__EXERCISE INSTRUCTIONS__
When copying the records below, omit any image and print everything else exactly.

__MATERIAL PROVIDED__

- Opening Delimiter -

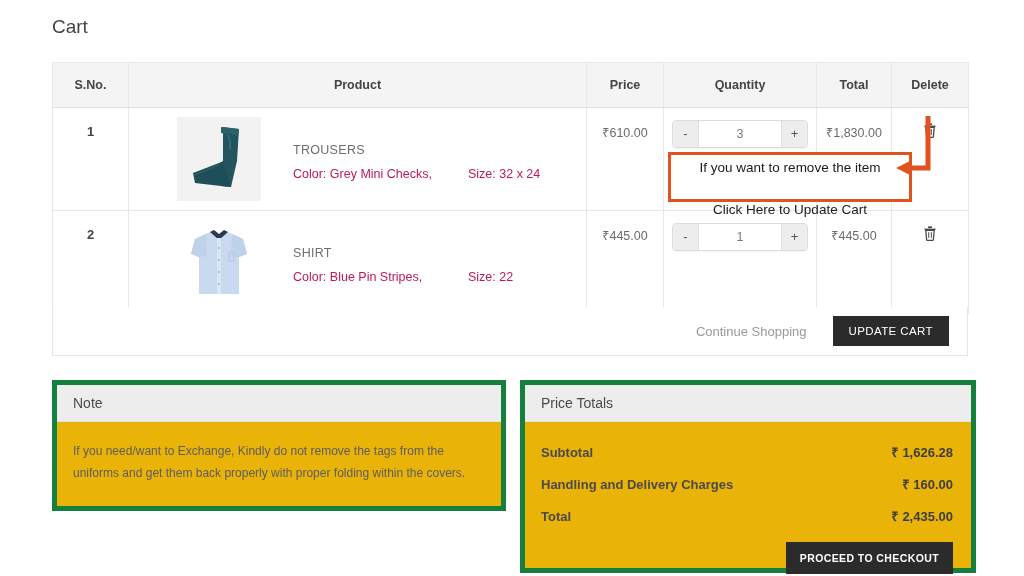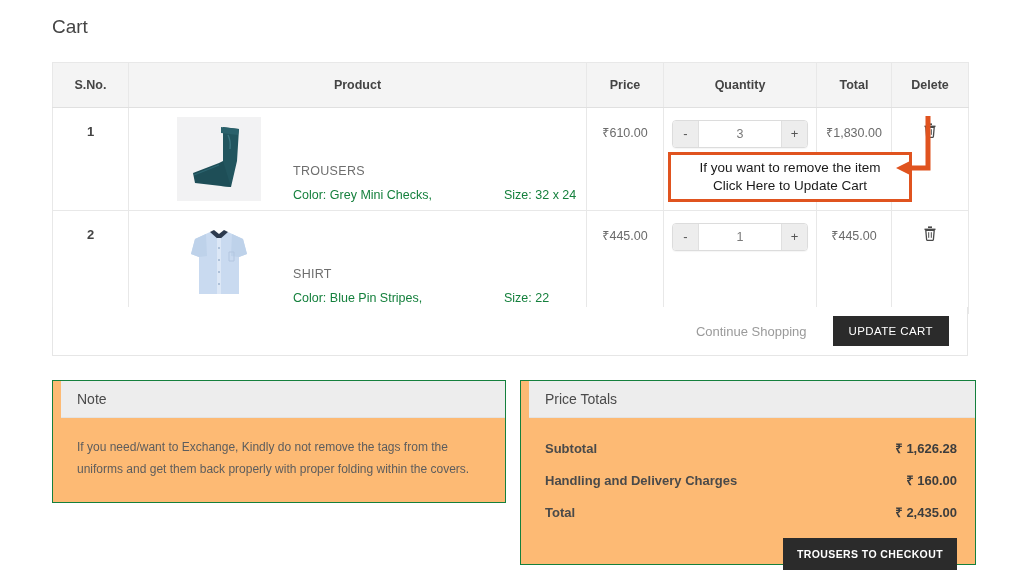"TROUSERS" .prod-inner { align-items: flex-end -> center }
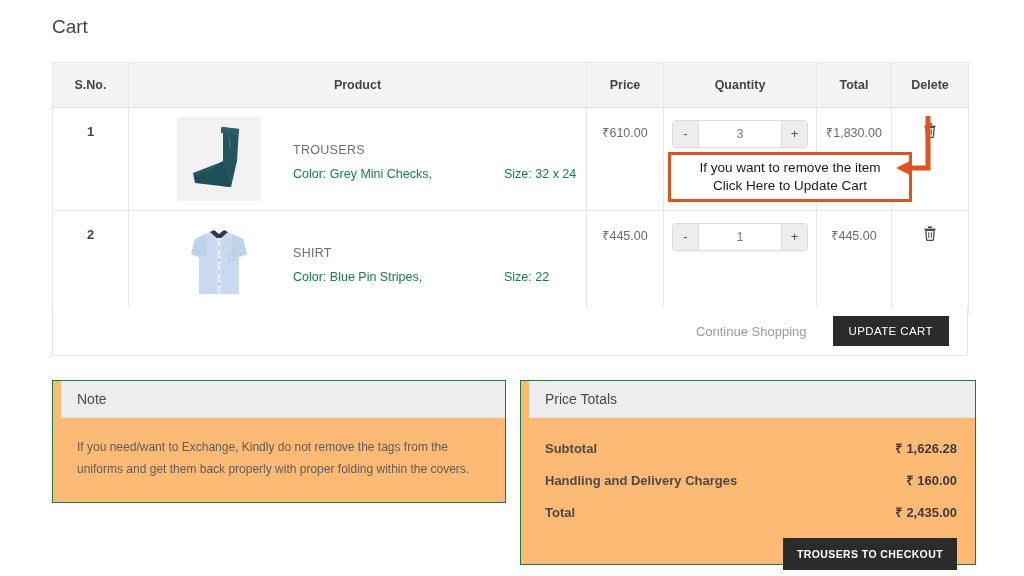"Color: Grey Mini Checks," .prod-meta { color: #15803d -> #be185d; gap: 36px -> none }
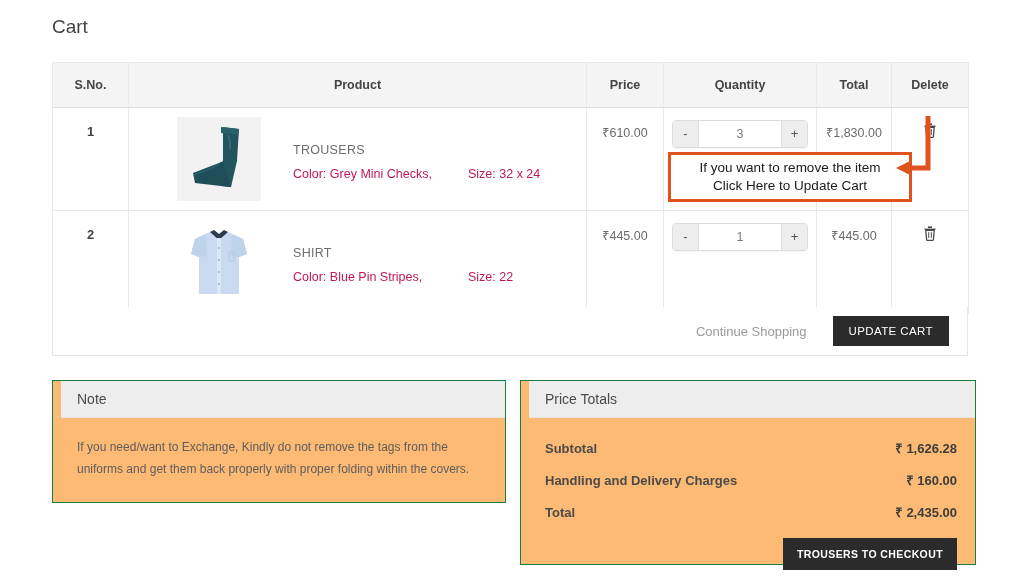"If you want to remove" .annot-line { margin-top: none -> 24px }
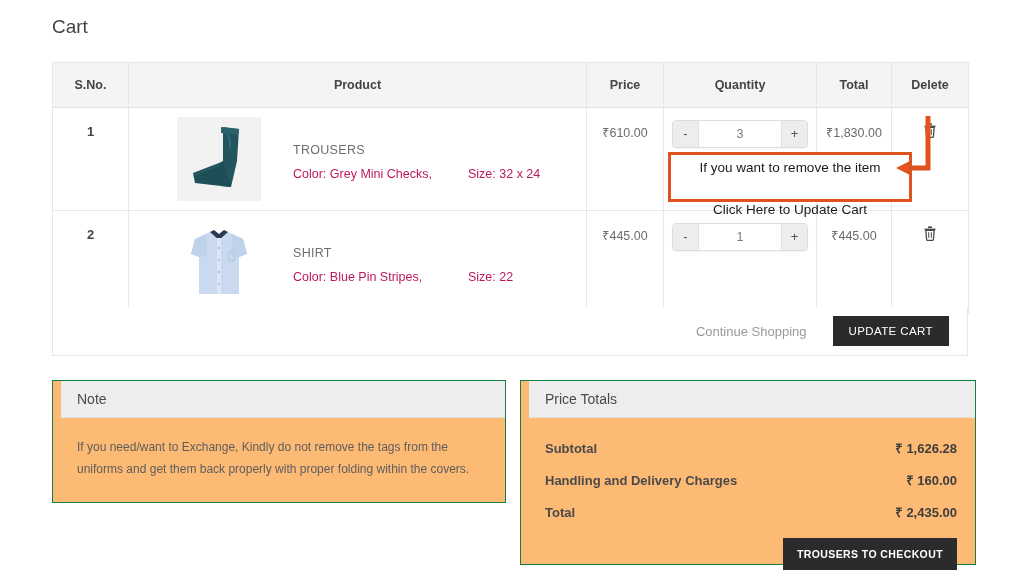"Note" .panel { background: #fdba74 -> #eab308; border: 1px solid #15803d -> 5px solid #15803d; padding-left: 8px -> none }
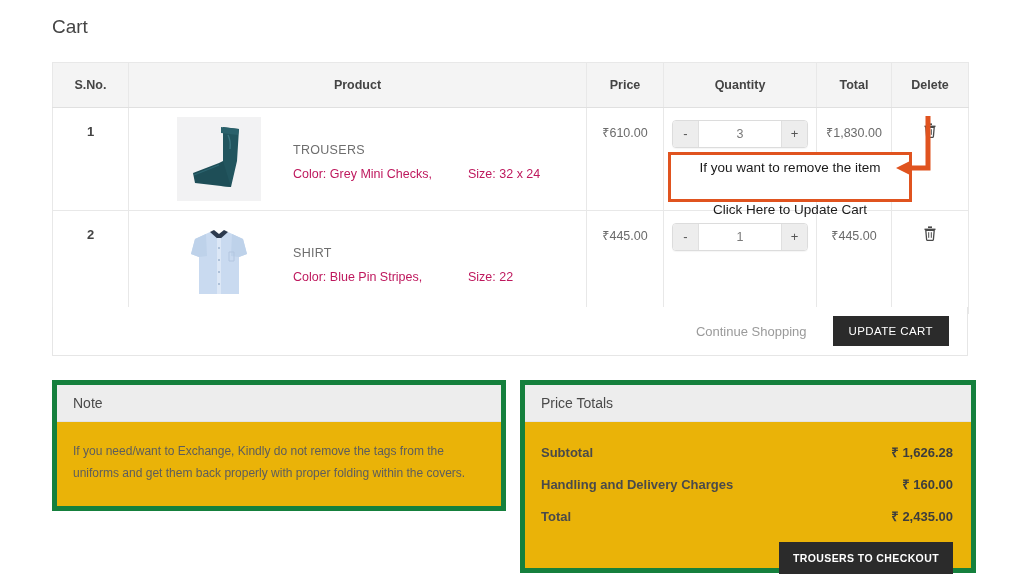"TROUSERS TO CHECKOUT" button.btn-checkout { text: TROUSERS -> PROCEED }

- Closing Delimiter -

__TASK SOLUTION__
"TROUSERS" .prod-inner { align-items: flex-end -> center }
"Color: Grey Mini Checks," .prod-meta { color: #15803d -> #be185d; gap: 36px -> none }
"If you want to remove" .annot-line { margin-top: none -> 24px }
"Note" .panel { background: #fdba74 -> #eab308; border: 1px solid #15803d -> 5px solid #15803d; padding-left: 8px -> none }
"TROUSERS TO CHECKOUT" button.btn-checkout { text: TROUSERS -> PROCEED }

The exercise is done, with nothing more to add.